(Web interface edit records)
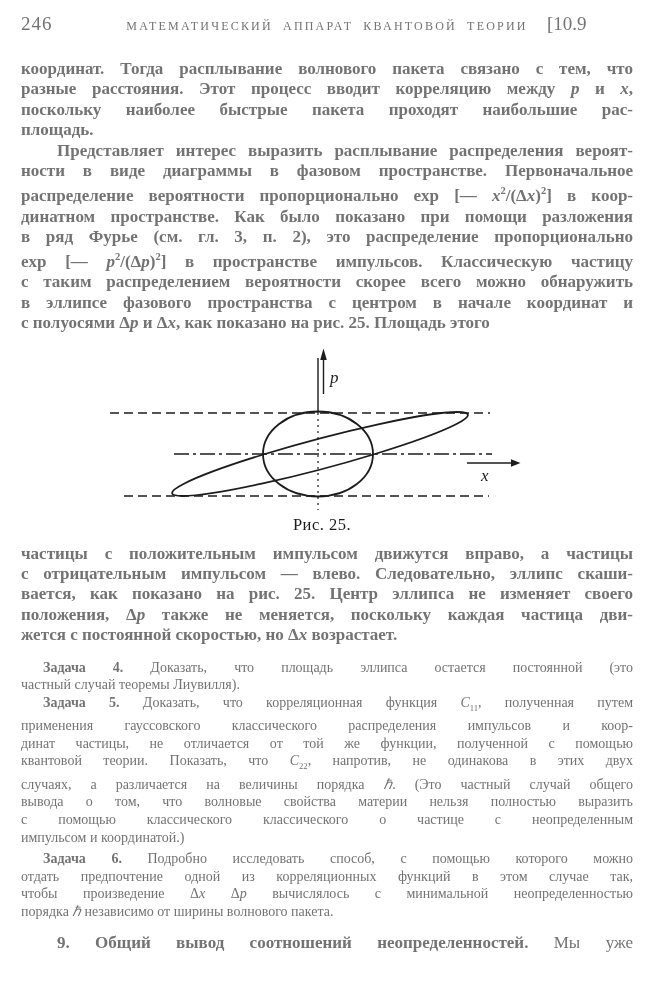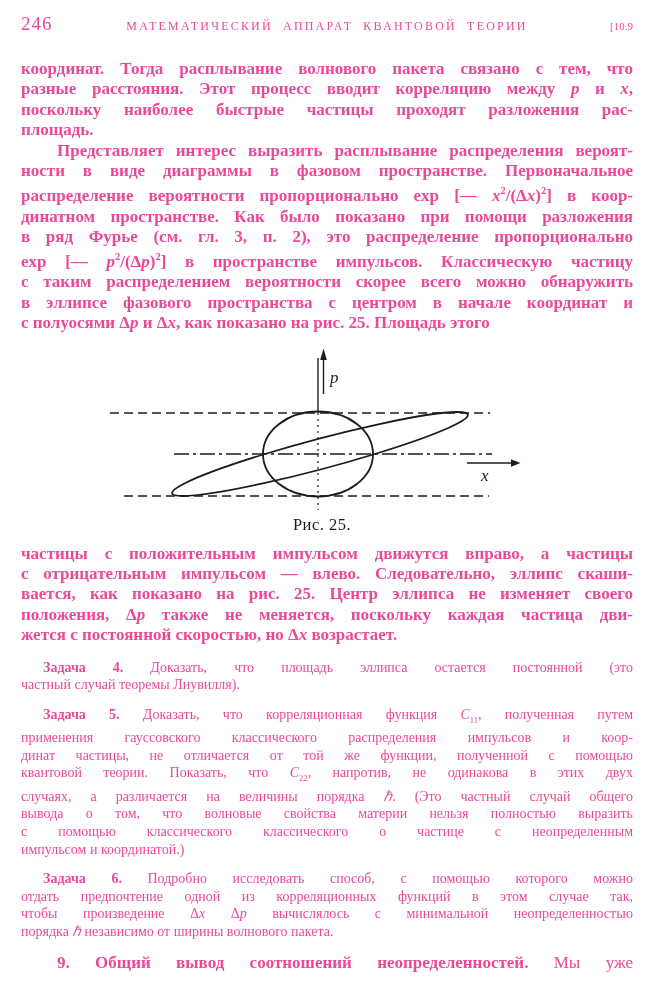--- a/index.html
+++ b/index.html
@@ -1,26 +1,26 @@
 <!DOCTYPE html>
 <html><head>
 <meta charset="utf-8">
 <style>
   html,body { margin:0; padding:0; background:#fff; }
   .page {
     position:relative; width:650px; height:991px; box-sizing:border-box;
     padding:13px 17px 0 21px; overflow:hidden;
-    background:#fff; color:#ec4899;
+    background:#fff; color:#737373;
     font-family:"Liberation Serif", serif;
   }
   
   .runhead { display:flex; align-items:baseline; height:22px; margin-bottom:24px; }
   .pagenum { width:86px; font-size:19px; letter-spacing:1px; }
   .runtitle { flex:1; text-align:center; font-size:12px; letter-spacing:2.2px; word-spacing:5px; white-space:nowrap; }
-  .secref { width:86px; text-align:right; font-size:11px; }
+  .secref { width:86px; font-size:19px; }
 
   
   .body-text { font-size:17px; line-height:20.4px;font-weight:bold; }
   .line { text-align:justify; text-align-last:justify; white-space:nowrap; }
   .line.last { text-align-last:left; }
   .indent .line:first-child { text-indent:36px; }
   .problems .line:first-child { text-indent:22px; }
 
   .problem-text { font-size:14px; line-height:17.6px; }
   .problems { margin-top:13px; }
@@ -49,21 +49,21 @@
 
   <header class="runhead">
     <span class="pagenum">246</span>
     <span class="runtitle">МАТЕМАТИЧЕСКИЙ АППАРАТ КВАНТОВОЙ ТЕОРИИ</span>
     <span class="secref">[10.9</span>
   </header>
 
   <div class="body-text">
       <div class="line">координат. Тогда расплывание волнового пакета связано с тем, что</div>
       <div class="line">разные расстояния. Этот процесс вводит корреляцию между <i>p</i> и <i>x</i>,</div>
-      <div class="line">поскольку наиболее быстрые частицы проходят разложения рас-</div>
+      <div class="line">поскольку наиболее быстрые пакета проходят наибольшие рас-</div>
       <div class="line last">площадь.</div>
     </div>
   <div class="body-text indent">
       <div class="line">Представляет интерес выразить расплывание распределения вероят-</div>
       <div class="line">ности в виде диаграммы в фазовом пространстве. Первоначальное</div>
       <div class="line">распределение вероятности пропорционально exp [— <i>x</i><sup>2</sup>/(Δ<i>x</i>)<sup>2</sup>] в коор-</div>
       <div class="line">динатном пространстве. Как было показано при помощи разложения</div>
       <div class="line">в ряд Фурье (см. гл. 3, п. 2), это распределение пропорционально</div>
       <div class="line">exp [— <i>p</i><sup>2</sup>/(Δ<i>p</i>)<sup>2</sup>] в пространстве импульсов. Классическую частицу</div>
       <div class="line">с таким распределением вероятности скорее всего можно обнаружить</div>
@@ -104,31 +104,31 @@
       <div class="line">вается, как показано на рис. 25. Центр эллипса не изменяет своего</div>
       <div class="line">положения, Δ<i>p</i> также не меняется, поскольку каждая частица дви-</div>
       <div class="line last">жется с постоянной скоростью, но Δ<i>x</i> возрастает.</div>
     </div>
 
   <section class="problems">
     <div class="problem-text problems">
         <div class="line"><b>Задача 4.</b> Доказать, что площадь эллипса остается постоянной (это</div>
         <div class="line last">частный случай теоремы Лиувилля).</div>
       </div>
-    <div class="problem-text problems" style="margin-top:12px">
+    <div class="problem-text problems" style="margin-top:0">
         <div class="line"><b>Задача 5.</b> Доказать, что корреляционная функция <i>C</i><sub>11</sub>, полученная путем</div>
         <div class="line">применения гауссовского классического распределения импульсов и коор-</div>
         <div class="line">динат частицы, не отличается от той же функции, полученной с помощью</div>
         <div class="line">квантовой теории. Показать, что <i>C</i><sub>22</sub>, напротив, не одинакова в этих двух</div>
         <div class="line">случаях, а различается на величины порядка <i>ℏ</i>. (Это частный случай общего</div>
         <div class="line">вывода о том, что волновые свойства материи нельзя полностью выразить</div>
         <div class="line">с помощью классического классического о частице с неопределенным</div>
         <div class="line last">импульсом и координатой.)</div>
       </div>
-    <div class="problem-text problems" style="margin-top:12px">
+    <div class="problem-text problems" style="margin-top:4px">
         <div class="line"><b>Задача 6.</b> Подробно исследовать способ, с помощью которого можно</div>
         <div class="line">отдать предпочтение одной из корреляционных функций в этом случае так,</div>
         <div class="line">чтобы произведение Δ<i>x</i> Δ<i>p</i> вычислялось с минимальной неопределенностью</div>
         <div class="line last">порядка <i>ℏ</i> независимо от ширины волнового пакета.</div>
       </div>
   </section>
 
   <div class="section9 indent">
       <div class="line"><b>9. Общий вывод соотношений неопределенностей.</b> Мы уже</div>
     </div>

- REQUIRED ACTION: A complete and exact copy of the records is required. Exclude the pictures.

- WORKED SOLUTION:
--- a/index.html
+++ b/index.html
@@ -1,26 +1,26 @@
 <!DOCTYPE html>
 <html><head>
 <meta charset="utf-8">
 <style>
   html,body { margin:0; padding:0; background:#fff; }
   .page {
     position:relative; width:650px; height:991px; box-sizing:border-box;
     padding:13px 17px 0 21px; overflow:hidden;
-    background:#fff; color:#ec4899;
+    background:#fff; color:#737373;
     font-family:"Liberation Serif", serif;
   }
   
   .runhead { display:flex; align-items:baseline; height:22px; margin-bottom:24px; }
   .pagenum { width:86px; font-size:19px; letter-spacing:1px; }
   .runtitle { flex:1; text-align:center; font-size:12px; letter-spacing:2.2px; word-spacing:5px; white-space:nowrap; }
-  .secref { width:86px; text-align:right; font-size:11px; }
+  .secref { width:86px; font-size:19px; }
 
   
   .body-text { font-size:17px; line-height:20.4px;font-weight:bold; }
   .line { text-align:justify; text-align-last:justify; white-space:nowrap; }
   .line.last { text-align-last:left; }
   .indent .line:first-child { text-indent:36px; }
   .problems .line:first-child { text-indent:22px; }
 
   .problem-text { font-size:14px; line-height:17.6px; }
   .problems { margin-top:13px; }
@@ -49,21 +49,21 @@
 
   <header class="runhead">
     <span class="pagenum">246</span>
     <span class="runtitle">МАТЕМАТИЧЕСКИЙ АППАРАТ КВАНТОВОЙ ТЕОРИИ</span>
     <span class="secref">[10.9</span>
   </header>
 
   <div class="body-text">
       <div class="line">координат. Тогда расплывание волнового пакета связано с тем, что</div>
       <div class="line">разные расстояния. Этот процесс вводит корреляцию между <i>p</i> и <i>x</i>,</div>
-      <div class="line">поскольку наиболее быстрые частицы проходят разложения рас-</div>
+      <div class="line">поскольку наиболее быстрые пакета проходят наибольшие рас-</div>
       <div class="line last">площадь.</div>
     </div>
   <div class="body-text indent">
       <div class="line">Представляет интерес выразить расплывание распределения вероят-</div>
       <div class="line">ности в виде диаграммы в фазовом пространстве. Первоначальное</div>
       <div class="line">распределение вероятности пропорционально exp [— <i>x</i><sup>2</sup>/(Δ<i>x</i>)<sup>2</sup>] в коор-</div>
       <div class="line">динатном пространстве. Как было показано при помощи разложения</div>
       <div class="line">в ряд Фурье (см. гл. 3, п. 2), это распределение пропорционально</div>
       <div class="line">exp [— <i>p</i><sup>2</sup>/(Δ<i>p</i>)<sup>2</sup>] в пространстве импульсов. Классическую частицу</div>
       <div class="line">с таким распределением вероятности скорее всего можно обнаружить</div>
@@ -104,31 +104,31 @@
       <div class="line">вается, как показано на рис. 25. Центр эллипса не изменяет своего</div>
       <div class="line">положения, Δ<i>p</i> также не меняется, поскольку каждая частица дви-</div>
       <div class="line last">жется с постоянной скоростью, но Δ<i>x</i> возрастает.</div>
     </div>
 
   <section class="problems">
     <div class="problem-text problems">
         <div class="line"><b>Задача 4.</b> Доказать, что площадь эллипса остается постоянной (это</div>
         <div class="line last">частный случай теоремы Лиувилля).</div>
       </div>
-    <div class="problem-text problems" style="margin-top:12px">
+    <div class="problem-text problems" style="margin-top:0">
         <div class="line"><b>Задача 5.</b> Доказать, что корреляционная функция <i>C</i><sub>11</sub>, полученная путем</div>
         <div class="line">применения гауссовского классического распределения импульсов и коор-</div>
         <div class="line">динат частицы, не отличается от той же функции, полученной с помощью</div>
         <div class="line">квантовой теории. Показать, что <i>C</i><sub>22</sub>, напротив, не одинакова в этих двух</div>
         <div class="line">случаях, а различается на величины порядка <i>ℏ</i>. (Это частный случай общего</div>
         <div class="line">вывода о том, что волновые свойства материи нельзя полностью выразить</div>
         <div class="line">с помощью классического классического о частице с неопределенным</div>
         <div class="line last">импульсом и координатой.)</div>
       </div>
-    <div class="problem-text problems" style="margin-top:12px">
+    <div class="problem-text problems" style="margin-top:4px">
         <div class="line"><b>Задача 6.</b> Подробно исследовать способ, с помощью которого можно</div>
         <div class="line">отдать предпочтение одной из корреляционных функций в этом случае так,</div>
         <div class="line">чтобы произведение Δ<i>x</i> Δ<i>p</i> вычислялось с минимальной неопределенностью</div>
         <div class="line last">порядка <i>ℏ</i> независимо от ширины волнового пакета.</div>
       </div>
   </section>
 
   <div class="section9 indent">
       <div class="line"><b>9. Общий вывод соотношений неопределенностей.</b> Мы уже</div>
     </div>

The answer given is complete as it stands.